The first is Dr. John Clark, who is said
by tradition to have been the first regularly educated physician who
resided in New England. His portrait, in close-fitting skull-cap, with
long locks and venerable flowing beard, is familiar to our eyes on the
wall of our Society's antechamber. His left hand rests upon a skull, his
right hand holds an instrument which deserves a passing comment. It is a
trephine, a surgical implement for cutting round pieces out of broken
skulls, so as to get at the fragments which have been driven in, and lift
them up. It has a handle like that of a gimlet, with a claw like a
hammer, to lift with, I suppose, which last contrivance I do not see
figured in my books. But the point I refer to is this: the old
instrument, the trepan, had a handle like a wimble, what we call a brace
or bit-stock.
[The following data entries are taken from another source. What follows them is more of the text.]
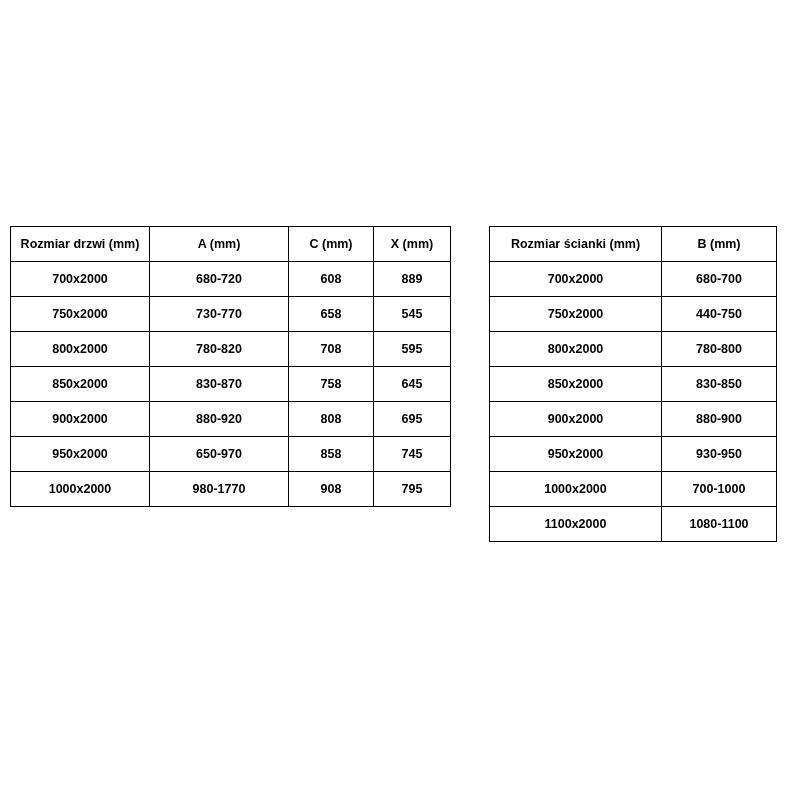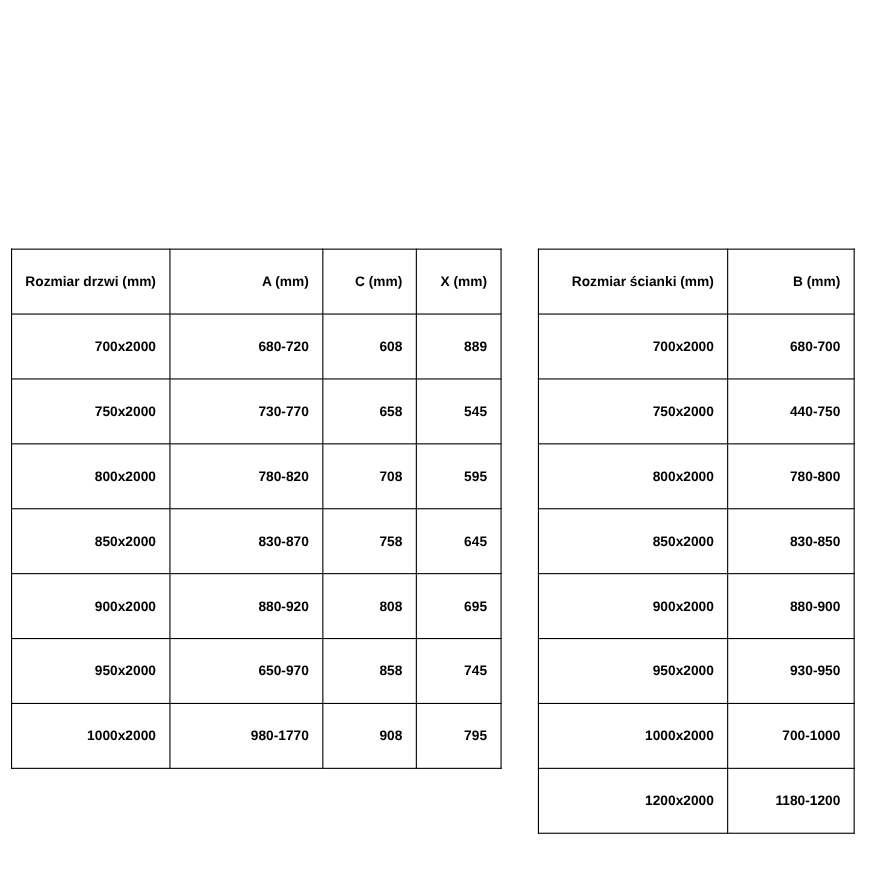"Rozmiar drzwi (mm)" table.spec td, table.spec th { padding: 12px -> 0; text-align: right -> center }
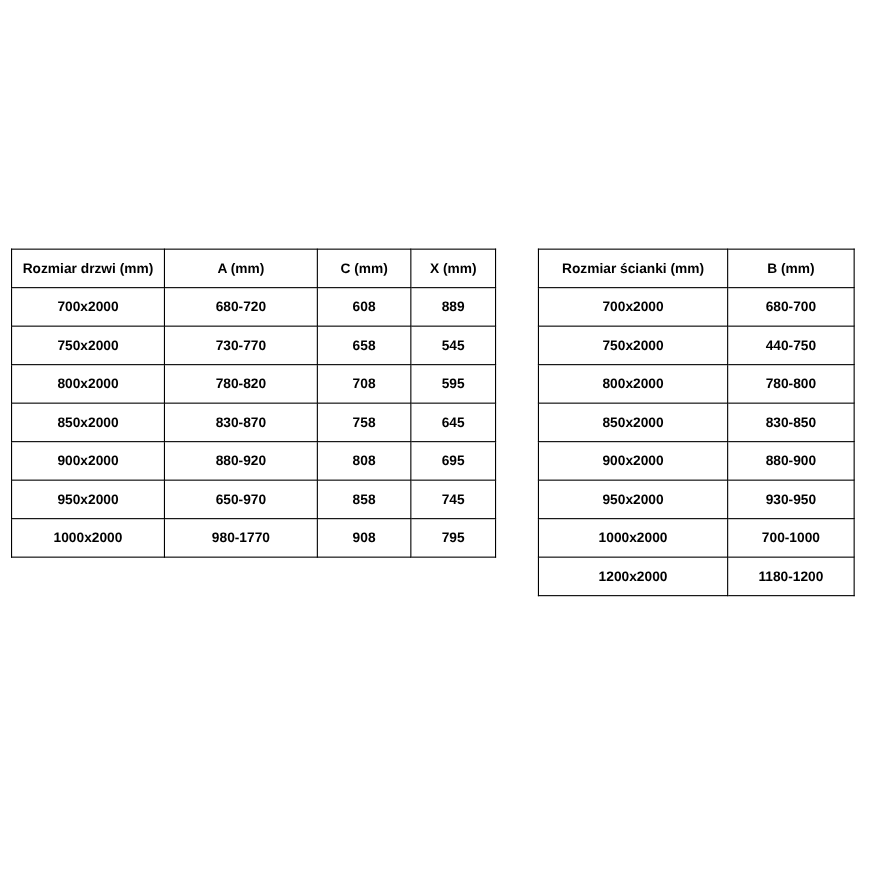"1100x2000" tr { html: none -> <tr> <td>1100x2000</td> <td>1080-1100</td> </tr> }
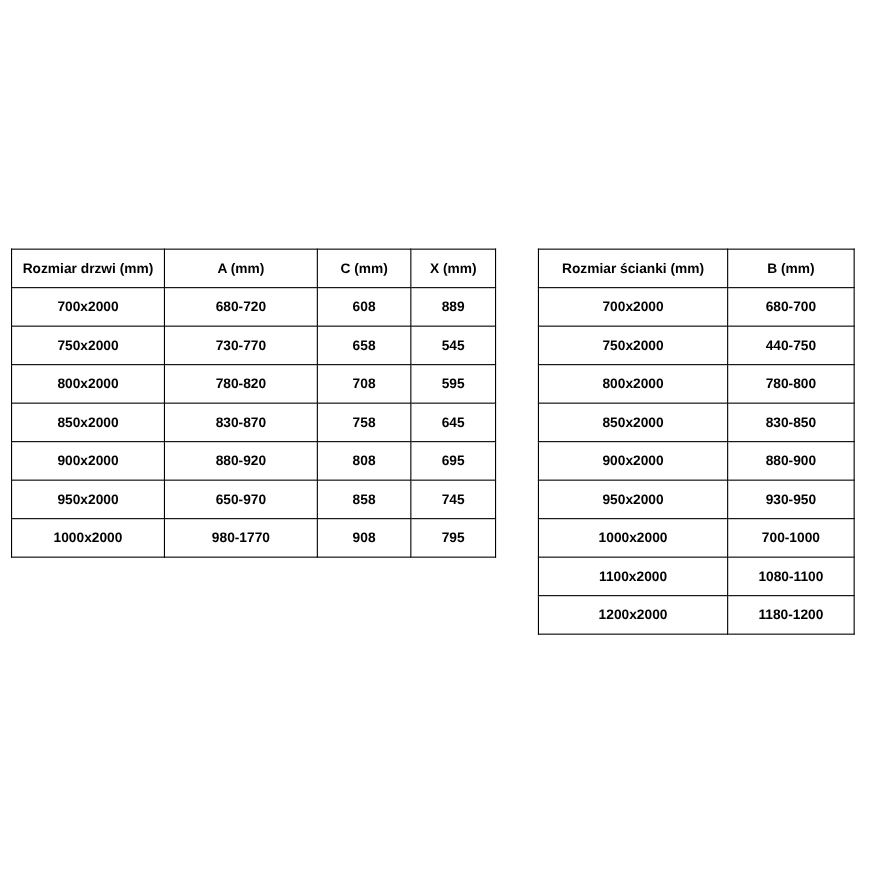"1200x2000" tr { html: <tr> <td>1200x2000</td> <td>1180-1200</td> </tr> -> none }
The trephine is not mentioned at all in Peter Lowe's book,
London, 1634; nor in Wiseman's great work on Surgery, London, 1676; nor
in the translation of Dionis, published by Jacob Tonson, in 1710. In fact
it was only brought into more general use by Cheselden and Sharpe so late
as the beginning of the last century. As John Clark died in 1661, it is
remarkable to see the last fashion in the way of skull-sawing
contrivances in his hands,--to say nothing of the claw on the handle, and
a Hey's saw, so called in England, lying on the table by him, and painted
there more than a hundred years before Hey was born.